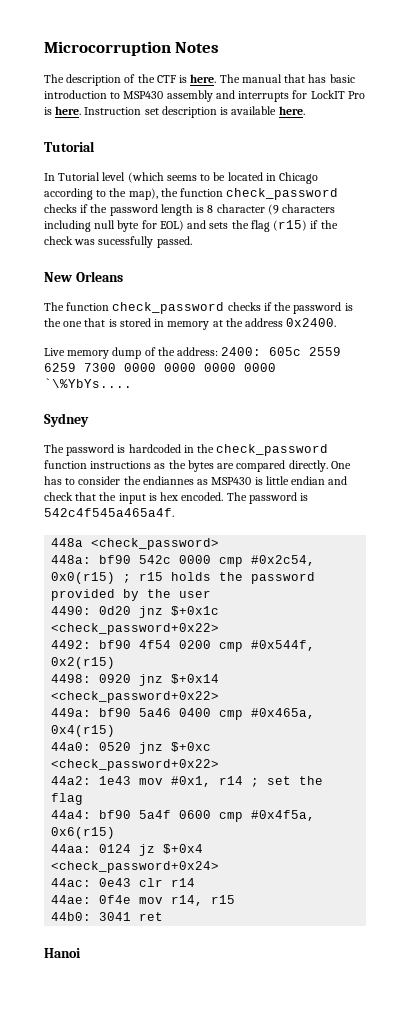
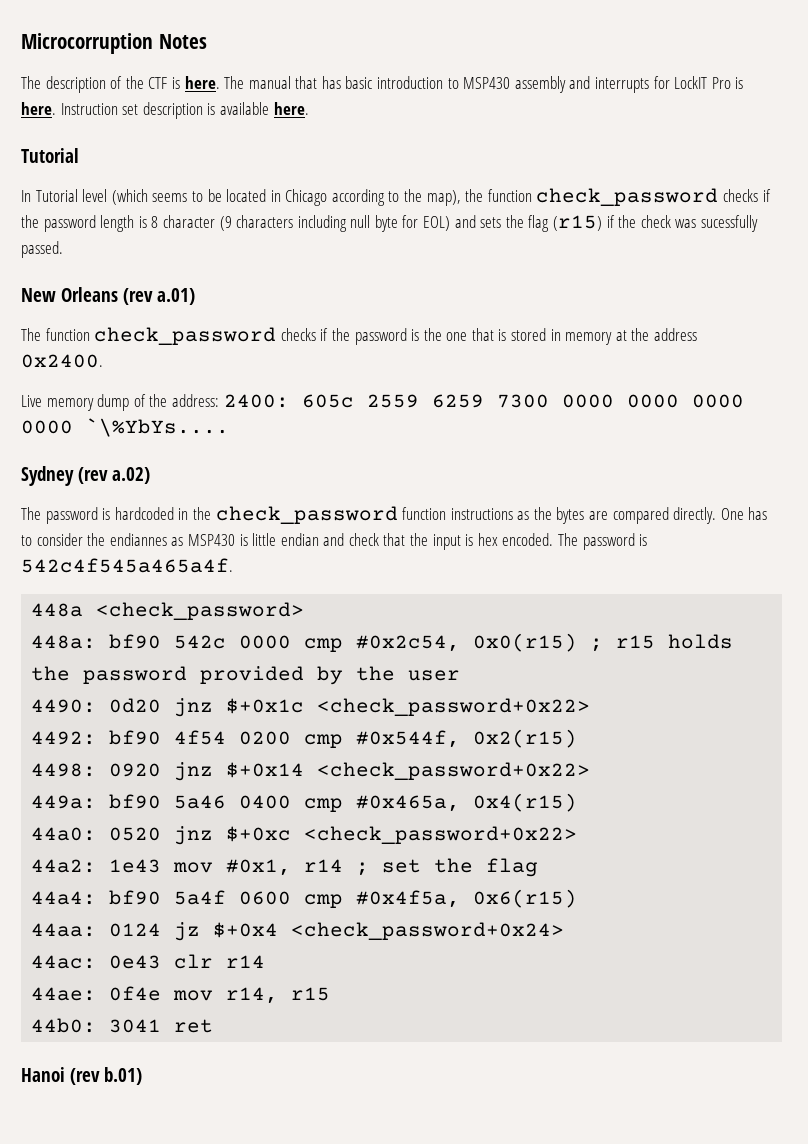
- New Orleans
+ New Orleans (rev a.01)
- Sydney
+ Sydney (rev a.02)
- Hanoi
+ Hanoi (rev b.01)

---

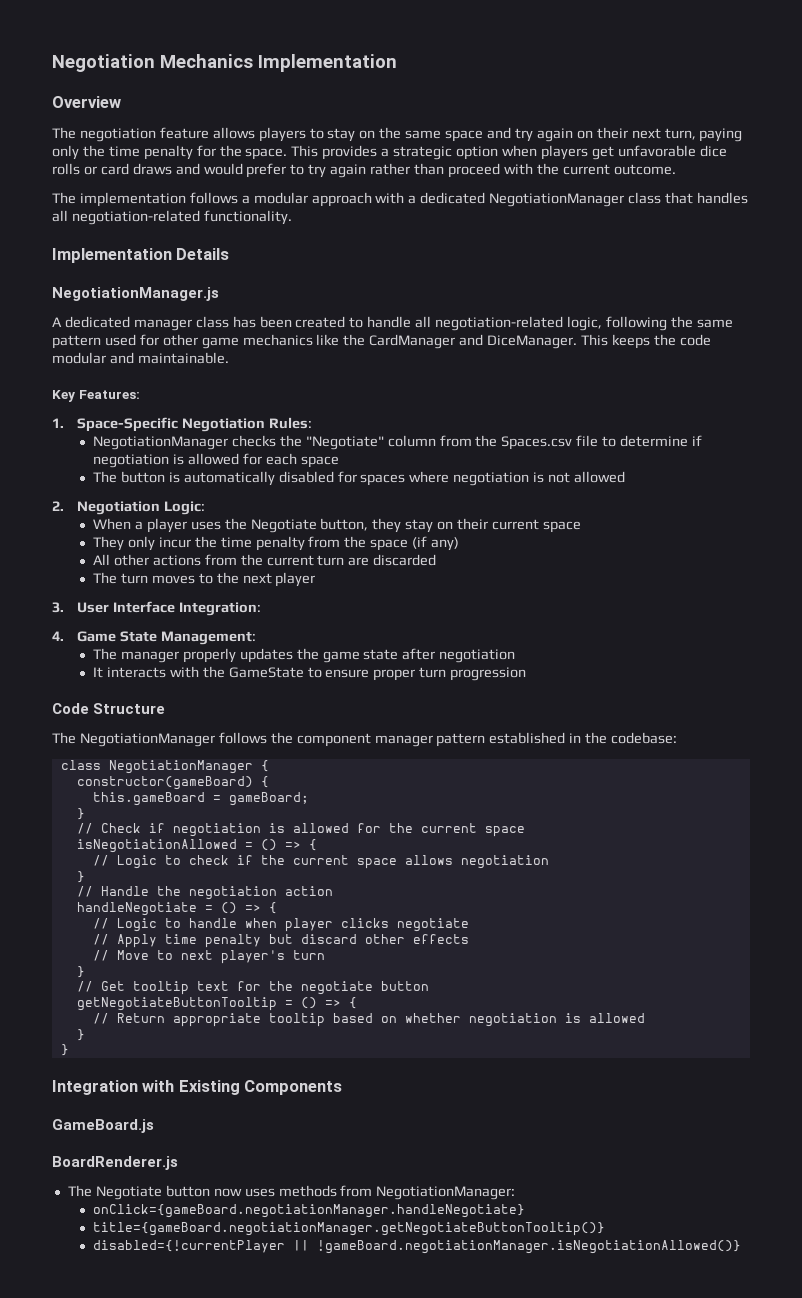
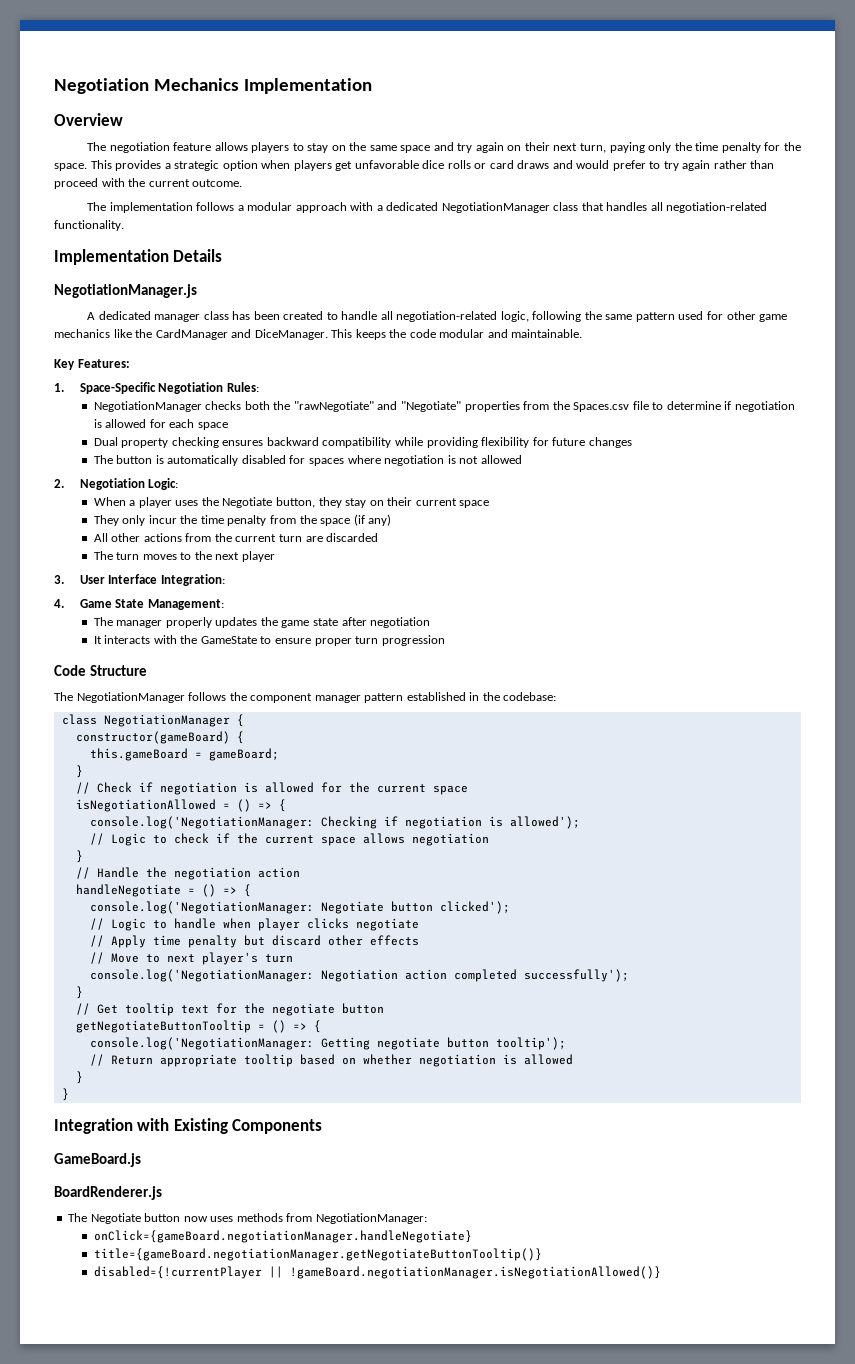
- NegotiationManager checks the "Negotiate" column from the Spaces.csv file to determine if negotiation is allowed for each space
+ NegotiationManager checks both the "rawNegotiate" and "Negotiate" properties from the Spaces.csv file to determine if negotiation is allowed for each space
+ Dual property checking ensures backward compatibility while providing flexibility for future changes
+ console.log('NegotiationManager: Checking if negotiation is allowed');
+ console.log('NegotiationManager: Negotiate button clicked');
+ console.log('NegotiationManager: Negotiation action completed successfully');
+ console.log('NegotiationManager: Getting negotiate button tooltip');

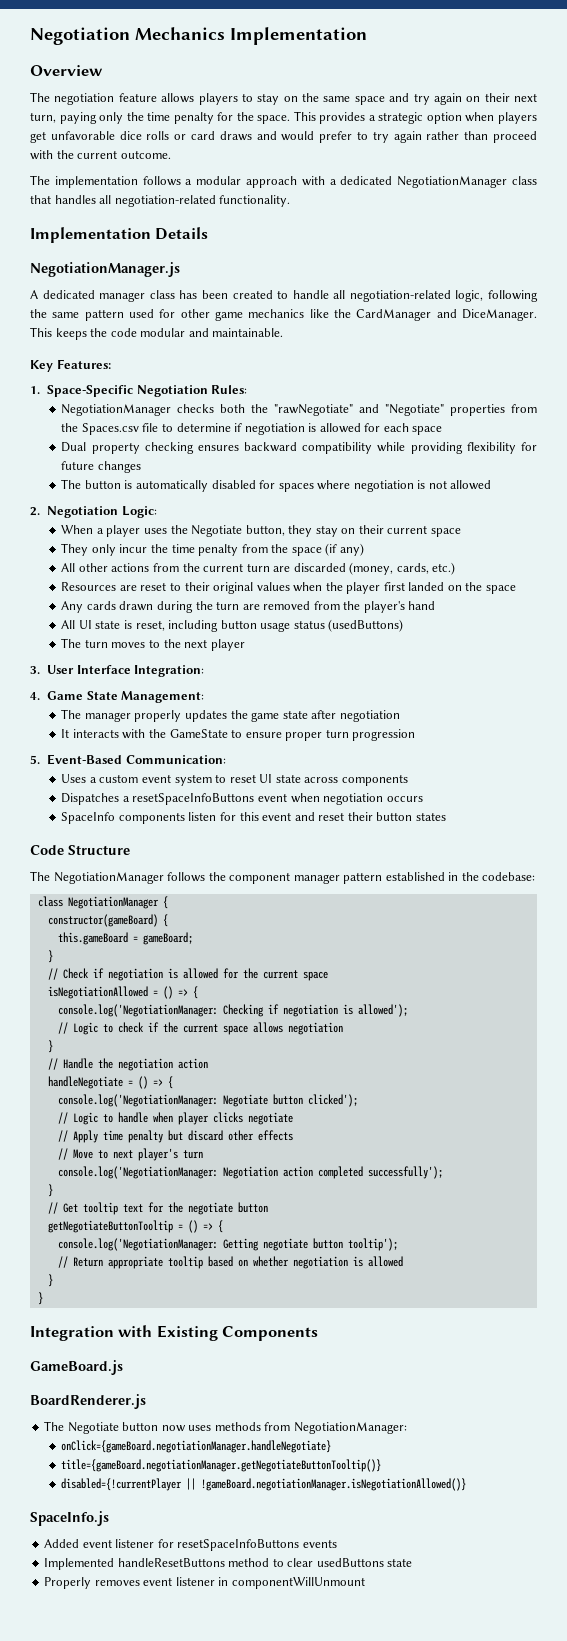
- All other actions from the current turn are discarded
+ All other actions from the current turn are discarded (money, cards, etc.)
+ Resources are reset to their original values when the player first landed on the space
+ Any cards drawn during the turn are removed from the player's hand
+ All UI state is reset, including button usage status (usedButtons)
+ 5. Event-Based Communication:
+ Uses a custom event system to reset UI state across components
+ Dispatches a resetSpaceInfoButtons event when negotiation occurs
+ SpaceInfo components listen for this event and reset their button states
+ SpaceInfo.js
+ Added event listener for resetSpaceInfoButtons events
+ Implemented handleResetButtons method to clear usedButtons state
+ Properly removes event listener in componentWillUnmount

--

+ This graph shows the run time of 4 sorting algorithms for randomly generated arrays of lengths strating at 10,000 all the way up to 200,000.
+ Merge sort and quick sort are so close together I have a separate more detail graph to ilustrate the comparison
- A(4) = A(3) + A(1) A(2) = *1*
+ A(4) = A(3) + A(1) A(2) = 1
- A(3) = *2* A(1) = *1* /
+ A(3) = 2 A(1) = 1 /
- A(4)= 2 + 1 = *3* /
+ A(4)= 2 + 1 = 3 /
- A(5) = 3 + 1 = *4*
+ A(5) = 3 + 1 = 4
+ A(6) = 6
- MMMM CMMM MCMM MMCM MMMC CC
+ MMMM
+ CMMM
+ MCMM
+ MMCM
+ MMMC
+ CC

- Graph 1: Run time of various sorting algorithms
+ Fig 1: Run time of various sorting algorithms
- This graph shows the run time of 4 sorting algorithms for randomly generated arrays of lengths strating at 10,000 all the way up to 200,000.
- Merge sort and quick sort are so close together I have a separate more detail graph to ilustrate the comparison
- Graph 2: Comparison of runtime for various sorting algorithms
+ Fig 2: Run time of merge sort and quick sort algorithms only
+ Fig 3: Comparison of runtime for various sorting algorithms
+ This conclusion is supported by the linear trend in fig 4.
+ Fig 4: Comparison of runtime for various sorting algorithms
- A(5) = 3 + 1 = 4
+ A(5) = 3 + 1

Your instructions - Write out exactly the lines above between the line with "- New Orleans" and the line with "Hanoi (rev b.01)", inclusive, and nothing beyond them.

Result -
- New Orleans
+ New Orleans (rev a.01)
- Sydney
+ Sydney (rev a.02)
- Hanoi
+ Hanoi (rev b.01)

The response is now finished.